Last Updated: 22/07/22 11:43am

Lewis Hamilton urges final team to sign diversity charter and calls on F1 to 'do more' on inclusion and fan abuse

Lewis Hamilton urges final team to sign diversity charter and calls on F1 to ‘do more’ on inclusion and fan abuse

Lewis Hamilton says one team is stalling on signing his diversity charter for Formula 1 and has called on the sport to “do more”.

The charter, proposed by a commission set up by Hamilton, aims to encourage more diversity and help those from under-represented backgrounds enter F1.

But Hamilton said on Thursday at the French GP: “We are very close to getting this diversity inclusion charter going and I think it’s still one team, still the same team, is not willing to engage.

“We’ve gone back and forth to them and for some reason they don’t want to, but all the other nine teams have which is really encouraging.”

Hamilton refused to name the team, though Sky Sports has learned it is Williams.

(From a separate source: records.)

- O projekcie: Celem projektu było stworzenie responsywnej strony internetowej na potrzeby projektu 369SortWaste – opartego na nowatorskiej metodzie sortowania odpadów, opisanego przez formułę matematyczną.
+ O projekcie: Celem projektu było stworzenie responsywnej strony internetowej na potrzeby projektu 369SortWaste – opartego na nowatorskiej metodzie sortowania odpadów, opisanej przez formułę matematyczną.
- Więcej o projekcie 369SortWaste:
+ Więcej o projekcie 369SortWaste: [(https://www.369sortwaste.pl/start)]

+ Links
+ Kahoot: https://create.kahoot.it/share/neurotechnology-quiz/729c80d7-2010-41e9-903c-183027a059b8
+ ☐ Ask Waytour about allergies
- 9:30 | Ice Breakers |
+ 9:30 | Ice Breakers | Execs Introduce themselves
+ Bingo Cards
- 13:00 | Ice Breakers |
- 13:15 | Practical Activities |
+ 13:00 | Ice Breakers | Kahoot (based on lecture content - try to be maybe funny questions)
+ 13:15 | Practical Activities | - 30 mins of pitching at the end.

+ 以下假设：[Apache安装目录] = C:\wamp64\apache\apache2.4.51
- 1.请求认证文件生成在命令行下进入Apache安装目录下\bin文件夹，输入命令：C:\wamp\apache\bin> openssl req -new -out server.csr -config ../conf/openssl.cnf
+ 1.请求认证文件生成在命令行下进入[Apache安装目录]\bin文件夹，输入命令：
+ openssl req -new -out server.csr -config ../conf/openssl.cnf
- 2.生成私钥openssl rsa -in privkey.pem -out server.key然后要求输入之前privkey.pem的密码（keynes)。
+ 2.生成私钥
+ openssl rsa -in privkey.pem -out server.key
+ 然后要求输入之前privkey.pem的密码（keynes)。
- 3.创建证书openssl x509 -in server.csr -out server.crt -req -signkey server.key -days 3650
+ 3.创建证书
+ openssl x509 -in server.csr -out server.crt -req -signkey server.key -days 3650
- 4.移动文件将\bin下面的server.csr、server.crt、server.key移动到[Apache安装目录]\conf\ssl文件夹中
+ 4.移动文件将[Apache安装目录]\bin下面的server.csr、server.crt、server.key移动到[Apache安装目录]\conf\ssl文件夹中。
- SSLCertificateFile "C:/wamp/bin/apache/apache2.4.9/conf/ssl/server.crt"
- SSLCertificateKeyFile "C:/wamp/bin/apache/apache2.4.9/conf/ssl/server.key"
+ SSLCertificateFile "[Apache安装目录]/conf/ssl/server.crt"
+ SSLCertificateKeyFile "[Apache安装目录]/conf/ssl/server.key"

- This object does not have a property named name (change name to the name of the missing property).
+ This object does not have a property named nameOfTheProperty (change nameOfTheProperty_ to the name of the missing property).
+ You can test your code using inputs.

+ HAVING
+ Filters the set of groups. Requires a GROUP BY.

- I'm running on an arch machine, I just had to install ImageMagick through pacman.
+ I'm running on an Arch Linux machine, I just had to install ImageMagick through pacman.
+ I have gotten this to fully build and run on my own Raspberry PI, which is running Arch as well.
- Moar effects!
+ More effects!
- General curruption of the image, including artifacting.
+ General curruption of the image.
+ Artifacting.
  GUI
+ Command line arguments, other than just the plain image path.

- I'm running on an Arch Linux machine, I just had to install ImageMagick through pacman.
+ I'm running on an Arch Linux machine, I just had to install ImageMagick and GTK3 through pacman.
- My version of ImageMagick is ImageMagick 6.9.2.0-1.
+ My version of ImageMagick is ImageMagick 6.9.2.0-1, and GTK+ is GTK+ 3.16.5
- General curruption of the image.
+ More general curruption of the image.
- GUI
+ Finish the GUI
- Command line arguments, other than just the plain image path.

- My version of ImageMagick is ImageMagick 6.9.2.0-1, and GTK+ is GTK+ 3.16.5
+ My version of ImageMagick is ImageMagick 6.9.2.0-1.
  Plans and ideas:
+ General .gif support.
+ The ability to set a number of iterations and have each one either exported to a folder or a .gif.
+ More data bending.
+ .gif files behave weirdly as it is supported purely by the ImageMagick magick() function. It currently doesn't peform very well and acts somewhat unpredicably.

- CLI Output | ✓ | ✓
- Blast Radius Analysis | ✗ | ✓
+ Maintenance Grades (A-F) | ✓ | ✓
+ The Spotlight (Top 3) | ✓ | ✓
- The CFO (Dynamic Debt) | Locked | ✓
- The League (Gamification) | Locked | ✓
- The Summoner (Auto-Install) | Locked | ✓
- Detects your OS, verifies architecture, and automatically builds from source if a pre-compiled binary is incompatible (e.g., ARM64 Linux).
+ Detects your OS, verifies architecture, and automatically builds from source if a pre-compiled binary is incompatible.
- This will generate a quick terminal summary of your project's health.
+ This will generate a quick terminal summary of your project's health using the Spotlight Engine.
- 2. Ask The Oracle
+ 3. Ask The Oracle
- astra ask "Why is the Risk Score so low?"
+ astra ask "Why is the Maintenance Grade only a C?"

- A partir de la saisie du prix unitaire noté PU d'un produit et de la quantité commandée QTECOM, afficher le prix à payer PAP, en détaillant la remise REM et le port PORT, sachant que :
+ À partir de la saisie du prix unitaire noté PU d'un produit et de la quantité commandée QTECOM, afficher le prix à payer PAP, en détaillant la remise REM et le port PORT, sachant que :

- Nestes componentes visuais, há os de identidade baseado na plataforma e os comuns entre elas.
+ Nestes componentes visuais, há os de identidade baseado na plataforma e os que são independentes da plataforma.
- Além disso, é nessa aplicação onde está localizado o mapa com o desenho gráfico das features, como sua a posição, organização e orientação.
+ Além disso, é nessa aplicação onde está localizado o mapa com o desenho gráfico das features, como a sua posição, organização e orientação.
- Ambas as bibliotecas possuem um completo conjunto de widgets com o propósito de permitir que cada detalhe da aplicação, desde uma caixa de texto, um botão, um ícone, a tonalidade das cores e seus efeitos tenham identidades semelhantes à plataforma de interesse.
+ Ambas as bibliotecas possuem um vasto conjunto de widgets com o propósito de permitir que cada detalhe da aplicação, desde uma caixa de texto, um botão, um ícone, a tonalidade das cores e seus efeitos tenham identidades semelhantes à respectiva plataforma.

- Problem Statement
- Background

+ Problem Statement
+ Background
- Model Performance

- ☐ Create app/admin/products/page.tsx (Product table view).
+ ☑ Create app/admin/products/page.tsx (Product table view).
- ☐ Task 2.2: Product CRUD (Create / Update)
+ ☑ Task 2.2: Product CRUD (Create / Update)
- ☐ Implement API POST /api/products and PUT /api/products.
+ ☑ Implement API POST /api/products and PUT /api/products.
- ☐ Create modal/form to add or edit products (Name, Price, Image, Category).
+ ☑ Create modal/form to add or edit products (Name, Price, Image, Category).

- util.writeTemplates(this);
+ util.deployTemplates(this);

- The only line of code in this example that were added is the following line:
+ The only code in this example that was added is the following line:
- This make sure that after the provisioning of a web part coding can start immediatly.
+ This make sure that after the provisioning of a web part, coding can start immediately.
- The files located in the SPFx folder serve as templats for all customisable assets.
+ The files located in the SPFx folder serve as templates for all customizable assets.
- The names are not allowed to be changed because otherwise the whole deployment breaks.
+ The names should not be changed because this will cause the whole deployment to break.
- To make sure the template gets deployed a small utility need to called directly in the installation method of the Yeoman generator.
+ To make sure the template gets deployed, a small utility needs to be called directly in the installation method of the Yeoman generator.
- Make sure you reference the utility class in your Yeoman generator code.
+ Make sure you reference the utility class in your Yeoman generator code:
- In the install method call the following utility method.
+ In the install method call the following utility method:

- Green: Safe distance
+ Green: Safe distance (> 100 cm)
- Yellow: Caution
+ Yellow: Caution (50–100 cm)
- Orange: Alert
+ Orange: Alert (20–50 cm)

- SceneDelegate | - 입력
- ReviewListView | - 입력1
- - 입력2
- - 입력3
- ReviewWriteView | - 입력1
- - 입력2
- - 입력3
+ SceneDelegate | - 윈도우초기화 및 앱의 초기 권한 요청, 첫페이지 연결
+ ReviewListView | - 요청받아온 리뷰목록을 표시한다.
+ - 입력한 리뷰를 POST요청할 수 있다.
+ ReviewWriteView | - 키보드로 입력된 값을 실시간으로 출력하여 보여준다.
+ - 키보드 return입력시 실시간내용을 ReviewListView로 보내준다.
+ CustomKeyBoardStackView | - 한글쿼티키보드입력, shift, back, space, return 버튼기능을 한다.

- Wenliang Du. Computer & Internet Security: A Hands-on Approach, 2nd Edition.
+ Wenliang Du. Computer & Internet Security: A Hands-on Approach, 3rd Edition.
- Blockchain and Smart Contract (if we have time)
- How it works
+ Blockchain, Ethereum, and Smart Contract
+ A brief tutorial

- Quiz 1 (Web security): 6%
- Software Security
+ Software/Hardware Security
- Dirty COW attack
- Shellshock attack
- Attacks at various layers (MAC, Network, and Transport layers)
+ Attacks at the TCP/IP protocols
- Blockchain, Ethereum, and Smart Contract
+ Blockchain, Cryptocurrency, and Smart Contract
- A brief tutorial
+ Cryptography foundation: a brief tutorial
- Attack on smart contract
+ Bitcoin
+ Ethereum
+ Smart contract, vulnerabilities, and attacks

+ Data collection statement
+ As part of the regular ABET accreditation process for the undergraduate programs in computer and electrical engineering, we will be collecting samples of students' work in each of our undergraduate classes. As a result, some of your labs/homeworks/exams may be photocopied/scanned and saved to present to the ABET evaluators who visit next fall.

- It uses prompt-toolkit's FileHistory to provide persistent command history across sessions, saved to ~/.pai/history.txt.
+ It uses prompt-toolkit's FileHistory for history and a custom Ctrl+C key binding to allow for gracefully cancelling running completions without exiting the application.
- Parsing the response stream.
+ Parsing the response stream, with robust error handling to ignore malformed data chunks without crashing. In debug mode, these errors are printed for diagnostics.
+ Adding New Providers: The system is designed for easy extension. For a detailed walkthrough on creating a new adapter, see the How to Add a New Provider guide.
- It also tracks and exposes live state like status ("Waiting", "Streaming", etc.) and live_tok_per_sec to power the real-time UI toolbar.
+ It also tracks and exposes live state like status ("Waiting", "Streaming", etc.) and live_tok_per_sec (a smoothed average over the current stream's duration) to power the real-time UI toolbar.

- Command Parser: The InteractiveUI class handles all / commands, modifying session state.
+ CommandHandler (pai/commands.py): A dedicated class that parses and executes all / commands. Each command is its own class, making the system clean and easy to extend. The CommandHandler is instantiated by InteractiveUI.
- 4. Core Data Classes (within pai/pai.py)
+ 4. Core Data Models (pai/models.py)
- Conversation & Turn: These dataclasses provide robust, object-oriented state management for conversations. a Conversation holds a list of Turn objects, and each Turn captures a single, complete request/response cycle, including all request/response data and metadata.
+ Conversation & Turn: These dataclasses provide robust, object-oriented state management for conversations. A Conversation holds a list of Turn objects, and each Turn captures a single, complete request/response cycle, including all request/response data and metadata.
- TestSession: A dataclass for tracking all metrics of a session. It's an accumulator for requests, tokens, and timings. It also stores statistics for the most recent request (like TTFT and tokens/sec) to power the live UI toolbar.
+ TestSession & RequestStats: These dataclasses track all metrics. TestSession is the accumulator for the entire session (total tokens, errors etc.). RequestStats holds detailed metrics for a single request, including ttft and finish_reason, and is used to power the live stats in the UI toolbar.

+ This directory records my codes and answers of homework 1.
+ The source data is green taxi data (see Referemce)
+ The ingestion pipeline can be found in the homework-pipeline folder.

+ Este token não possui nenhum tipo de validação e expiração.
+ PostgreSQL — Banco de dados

In response, the team said: “We last had conversations with the Royal Academy of Engineering back in March and we are awaiting further information from them on such an important topic, of which we at Williams Racing already have serious active programmes.

“We have no knowledge of the progress and of who has and has not signed up to date, as it has been several months since we had any communication from them.

“Once we are in possession of further information and a copy of the final charter, we can look into it.”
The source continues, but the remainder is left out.